#### [Your goal]
Wherever "content" appears in the records below, copy the line that holds it.

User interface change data
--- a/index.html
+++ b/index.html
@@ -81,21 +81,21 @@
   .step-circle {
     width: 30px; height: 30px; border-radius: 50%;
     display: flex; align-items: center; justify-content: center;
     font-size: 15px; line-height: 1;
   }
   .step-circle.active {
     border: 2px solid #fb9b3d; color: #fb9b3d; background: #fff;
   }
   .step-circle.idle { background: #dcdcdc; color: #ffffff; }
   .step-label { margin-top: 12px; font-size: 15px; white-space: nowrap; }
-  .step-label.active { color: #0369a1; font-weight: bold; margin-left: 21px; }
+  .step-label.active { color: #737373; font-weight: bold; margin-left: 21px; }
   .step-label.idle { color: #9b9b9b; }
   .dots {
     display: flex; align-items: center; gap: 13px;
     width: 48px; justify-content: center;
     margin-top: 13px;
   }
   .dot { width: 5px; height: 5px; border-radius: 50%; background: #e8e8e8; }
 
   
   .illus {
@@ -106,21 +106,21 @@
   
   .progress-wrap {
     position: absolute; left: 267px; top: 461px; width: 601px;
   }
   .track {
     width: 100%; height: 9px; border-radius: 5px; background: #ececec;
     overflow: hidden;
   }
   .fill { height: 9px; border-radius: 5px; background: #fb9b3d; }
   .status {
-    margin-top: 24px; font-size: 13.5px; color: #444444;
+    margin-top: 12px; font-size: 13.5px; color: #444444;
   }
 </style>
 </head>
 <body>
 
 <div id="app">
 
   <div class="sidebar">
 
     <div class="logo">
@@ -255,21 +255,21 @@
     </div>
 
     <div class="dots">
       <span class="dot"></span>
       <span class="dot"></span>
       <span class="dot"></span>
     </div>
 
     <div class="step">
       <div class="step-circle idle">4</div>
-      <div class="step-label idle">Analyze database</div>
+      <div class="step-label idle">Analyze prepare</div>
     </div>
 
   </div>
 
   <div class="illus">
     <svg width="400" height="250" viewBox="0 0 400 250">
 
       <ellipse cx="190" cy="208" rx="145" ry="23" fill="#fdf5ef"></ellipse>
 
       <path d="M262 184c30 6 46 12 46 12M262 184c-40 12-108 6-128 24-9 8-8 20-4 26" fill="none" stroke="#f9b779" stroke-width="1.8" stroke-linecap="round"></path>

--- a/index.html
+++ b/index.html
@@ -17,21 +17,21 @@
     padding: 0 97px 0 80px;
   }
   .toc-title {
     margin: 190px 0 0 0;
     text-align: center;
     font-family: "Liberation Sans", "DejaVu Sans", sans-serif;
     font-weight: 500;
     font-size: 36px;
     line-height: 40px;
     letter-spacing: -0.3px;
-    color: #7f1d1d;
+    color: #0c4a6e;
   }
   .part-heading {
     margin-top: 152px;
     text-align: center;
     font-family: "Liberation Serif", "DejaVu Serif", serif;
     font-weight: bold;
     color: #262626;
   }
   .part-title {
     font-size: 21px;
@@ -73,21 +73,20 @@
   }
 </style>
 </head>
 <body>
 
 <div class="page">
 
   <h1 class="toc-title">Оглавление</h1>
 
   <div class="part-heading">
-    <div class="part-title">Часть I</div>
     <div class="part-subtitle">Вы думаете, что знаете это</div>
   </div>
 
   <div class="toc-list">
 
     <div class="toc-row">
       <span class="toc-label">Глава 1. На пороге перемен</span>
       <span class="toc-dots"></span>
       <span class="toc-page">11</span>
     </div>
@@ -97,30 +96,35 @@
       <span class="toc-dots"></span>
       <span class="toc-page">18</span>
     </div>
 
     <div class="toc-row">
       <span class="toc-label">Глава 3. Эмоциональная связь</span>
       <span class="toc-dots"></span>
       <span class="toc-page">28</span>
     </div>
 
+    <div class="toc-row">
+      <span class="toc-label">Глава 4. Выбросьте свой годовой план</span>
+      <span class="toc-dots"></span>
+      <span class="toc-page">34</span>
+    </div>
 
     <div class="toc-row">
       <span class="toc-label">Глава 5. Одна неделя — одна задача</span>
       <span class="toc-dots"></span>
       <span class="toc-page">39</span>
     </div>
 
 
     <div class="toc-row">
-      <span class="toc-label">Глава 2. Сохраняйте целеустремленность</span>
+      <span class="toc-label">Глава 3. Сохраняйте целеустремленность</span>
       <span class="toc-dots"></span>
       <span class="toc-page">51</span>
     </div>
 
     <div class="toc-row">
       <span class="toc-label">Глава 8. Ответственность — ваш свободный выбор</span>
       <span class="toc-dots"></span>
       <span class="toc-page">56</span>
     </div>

#### [Solution to the exercise]
     display: flex; align-items: center; justify-content: center;
     width: 48px; justify-content: center;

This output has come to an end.